Africa-Press – Burkina Faso. Le journaliste Lookmann Sawadogo a procédé à la dédicace publique de son livre le 19 décembre 2020 à Ouagadougou. Composé de 190 pages, « Se réconcilier ou périr, chronique d’une Nation en sursis », est un essai critique qui pose la problématique de la réconciliation, comme un impératif.
Un hymne à la réconciliation. C’est comme cela qu’on serait tenté de qualifier cette œuvre de Lookmann Sawadogo intitulée : « Se réconcilier ou périr, chronique d’une Nation en sursis ». Après sa présentation aux hommes et femmes des médias le 3 décembre, le livre a été présenté le samedi 19 décembre 2020, à Ouagadougou, au grand public. L’écriture de cet essai est née d’un constat fait par l’auteur : celui de la « grave fracture sociale » que traverse le « Pays des Hommes intègres ». En prenant sa plume, M. Sawadogo appelle toutes les couches du Burkina à la réconciliation nationale qui sonne, à son entendement, comme un impératif. C’est une suite logique de l’initiative « Appel de Manega », dont il est le propulseur.
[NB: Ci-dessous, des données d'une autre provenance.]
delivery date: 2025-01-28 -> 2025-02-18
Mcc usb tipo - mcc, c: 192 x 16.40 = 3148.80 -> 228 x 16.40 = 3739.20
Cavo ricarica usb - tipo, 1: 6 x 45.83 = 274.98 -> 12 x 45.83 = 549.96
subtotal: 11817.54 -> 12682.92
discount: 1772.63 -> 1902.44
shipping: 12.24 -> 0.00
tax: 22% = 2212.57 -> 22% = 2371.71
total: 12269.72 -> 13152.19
Dr Poussi Sawadogo, en présentant l’œuvre de 190 pages, a indiqué que l’auteur s’est probablement inspiré de l’ouvrage du Pr Joseph KI-Zerbo intitulé « Eduquer ou périr ». Il a caricaturé cet essai par deux arbres. Le premier c’es l’arbre du péril. Le péril qui est lui-même imagé par le terrorisme, la haine, la stigmatisation, la justice des vainqueurs, etc. Ceux-ci sont une poudrière qui pourrait conduire au chaos. L’autre arbre est celui du salut, source de bonheur, de l’humilité, du patriotisme, en un seul mot, celui de la réconciliation. Il soutient que pour l’auteur, seule cette solution pourrait entrainer une justice efficiente et durable. Le message essentiel du livre est de sauver la Nation en mettant l’entente avant la justice.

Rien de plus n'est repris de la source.